# Analysis of Experiments

In [None]:
from datetime import datetime, timezone
from pathlib import Path
import subprocess
from typing import Sequence

import numpy as np
import pandas as pd

In [None]:
DEBUG = False

EXPORT_PREFIX = 'analysis'
EXPORT_TAG = None

OUTPUT_DIR = 'output'


In [None]:
EXPORT_TAG = EXPORT_TAG if EXPORT_TAG is not None else datetime.now(tz=timezone.utc).strftime(r'%Y-%m-%dT%H%M%SZ')

EXPORT_PATH = Path(OUTPUT_DIR)
EXPORT_PATH.mkdir(parents=True, exist_ok=True)

print(f'Results written on directory <{EXPORT_PATH.as_posix()}>')
try:
    print('Git describe: ' + subprocess.check_output(['git', 'describe', '--dirty'], text=True).strip())
except subprocess.CalledProcessError as e:
    print(f'Git info not available: {e.stderr}')

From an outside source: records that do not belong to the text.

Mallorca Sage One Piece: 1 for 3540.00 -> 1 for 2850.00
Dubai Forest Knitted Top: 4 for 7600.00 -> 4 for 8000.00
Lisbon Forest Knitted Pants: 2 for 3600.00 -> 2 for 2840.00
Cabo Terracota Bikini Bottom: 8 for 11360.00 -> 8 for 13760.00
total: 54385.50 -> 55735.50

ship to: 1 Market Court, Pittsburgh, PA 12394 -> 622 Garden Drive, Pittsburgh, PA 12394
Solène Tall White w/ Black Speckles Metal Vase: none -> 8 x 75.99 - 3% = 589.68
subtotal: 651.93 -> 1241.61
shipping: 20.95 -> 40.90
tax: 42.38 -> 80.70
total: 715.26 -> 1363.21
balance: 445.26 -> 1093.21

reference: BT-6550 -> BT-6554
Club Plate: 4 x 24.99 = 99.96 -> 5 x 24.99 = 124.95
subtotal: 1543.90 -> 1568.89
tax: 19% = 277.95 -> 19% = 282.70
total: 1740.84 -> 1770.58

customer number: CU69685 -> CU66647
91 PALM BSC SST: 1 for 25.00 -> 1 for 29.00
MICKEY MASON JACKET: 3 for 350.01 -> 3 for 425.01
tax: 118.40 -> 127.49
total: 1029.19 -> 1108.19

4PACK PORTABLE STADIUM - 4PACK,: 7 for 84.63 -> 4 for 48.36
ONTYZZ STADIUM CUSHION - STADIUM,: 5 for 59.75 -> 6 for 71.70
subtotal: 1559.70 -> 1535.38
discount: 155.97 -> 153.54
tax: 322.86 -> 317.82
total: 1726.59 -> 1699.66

DATA_DIRS: list[Path] = [p for p in EXPORT_PATH.glob('*') if p.is_dir()]
print('Reading data from:')
for p in DATA_DIRS:
    print(f'  - {p}')
print(f'Writing output in: {EXPORT_PATH.as_posix()}')

## Read data

Look for data in each directory in `DATA_DIRS`

In [None]:
import json


RAW_DATA: list[dict] = []

for data_dir in DATA_DIRS:
    data = []
    for rfile in data_dir.glob('*_results.json'):
        with rfile.open() as fp:
            result = json.load(fp)
            result['src'] = data_dir.as_posix()
            data.append(result)
    if len(data) < 1 and data_dir.joinpath('results.json').exists():
        with data_dir.joinpath('results.json').open() as fp:
            results = json.load(fp)
            for result in results:
                result['src'] = data_dir.as_posix()
                data.append(result)

    RAW_DATA.extend(data)

assert len(RAW_DATA) > 0, 'No data found in any of the directories'

RAW_DATA_df = pd.json_normalize(RAW_DATA)

RAW_DATA_df.sample(5)

In [None]:
RAW_DATA_df.columns

### Summarise data

In [None]:
SUMMARY = RAW_DATA_df[['src', 'id', 'generator']].assign(
    threshold=RAW_DATA_df.get('params.threshold'),
    randomised=((RAW_DATA_df['generator'] == 'PBLogGeneratorRandom') | RAW_DATA_df.get('params.randomise', default=False)),
    batches=RAW_DATA_df.get('params.batches'),
    model=RAW_DATA_df.get('params.model'),
    case_size=RAW_DATA_df.get('params.events'),
    log_size=RAW_DATA_df.get('params.traces'),
    generated=RAW_DATA_df.get('cases'),
    coverage=RAW_DATA_df['cases']/RAW_DATA_df['params.traces'],
    time=RAW_DATA_df.get('stats.times.total'),
    timeout=RAW_DATA_df.get('stats.timedout'),
    hamming=RAW_DATA_df.get('control_flow.hamming', 0).fillna(0),
    levenshtein=RAW_DATA_df.get('control_flow.levenshtein', 0).fillna(0),
)

SUMMARY.sample(5)

### Write summary to file

In [None]:
fname = EXPORT_PATH / f'{EXPORT_PREFIX}_summary_{EXPORT_TAG}.csv'
SUMMARY.to_csv(fname)
print(f'Summary data written on {fname}')

## Data analysis

Show results for each generator class and configuration, tables are summarized by log and case sizes. Timed out cases are highlighted in all tables.

In [None]:
from IPython.display import display

def show_table(key: str) -> None:
    group_keys = ['model', 'generator', 'threshold', 'randomised', 'src']
    for k, df in SUMMARY.groupby(by=group_keys, dropna=False, sort=True):
        model, gen, threshold, randomised, src = k
        print(f'Processing {gen}(model={model}, rnd={randomised}, threshold={threshold}) from {src}')
        timeout_style = lambda _: pd.pivot_table(df, index='log_size', columns='case_size', values='timeout', aggfunc='max').map(lambda x: 'background-color: pink' if x == True else '')
        pivot_df = pd.pivot_table(df, index='log_size', columns='case_size', values=key, aggfunc='max')
        display(pivot_df.style
                .set_caption(f'{gen}(model={model}, rnd={randomised}, threshold={threshold})<br>src:&nbsp;{src}')
                .apply(timeout_style, axis=None))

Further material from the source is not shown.